Editing “rituals serve as a ‘frame’ whose stabilizing effect experienced through repetition in cycles and in rhythmic recurrences, allow us to see things with a different intensity, and … to perceive the ordinary in an extra-ordinary way” (Leimbacher & Trinh 2005, p. 135).

So our first challenge is selection: what do we choose to post for our collaborators abroad? Our next challenge is: how do we give them enough context so they can make sense of what they are seeing without directing their attention to what we have seen in the clips. And three: what other vocabularies are available to us beyond the judgment of whether the work is ‘good theatre’, ‘good for young people’, ‘good for these kinds of young people’. How do we talk about the tensions of the aesthetic and the social that are inextricably linked in the clips we post for analysis?

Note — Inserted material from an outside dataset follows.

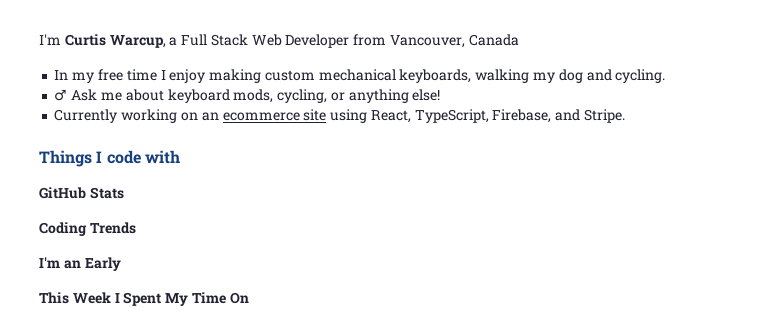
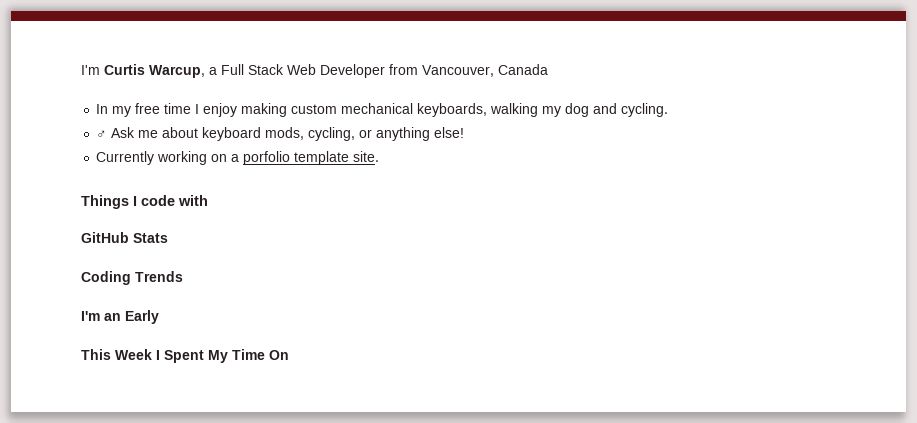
[201,109,625,123] an ecommerce site using React, TypeScript, Firebase, and Stripe. -> [231,151,380,165] a porfolio template site.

Can the interiority of the lives of research participants or the sense of timelessness that often marks ‘live’ interaction be ‘translated’ to digital video modes? Can research that exploits digital modes of recording and representing avoid the pitfalls of the objectifying gaze of the camera? Can collaborative forms of research proliferate with the inventive and artistic use of video as a more collective rather than a hierarchical research process? Can digital video research expand the research imagination by evoking new postcolonial research narratives? These are some of the questions for which we do not yet have answers.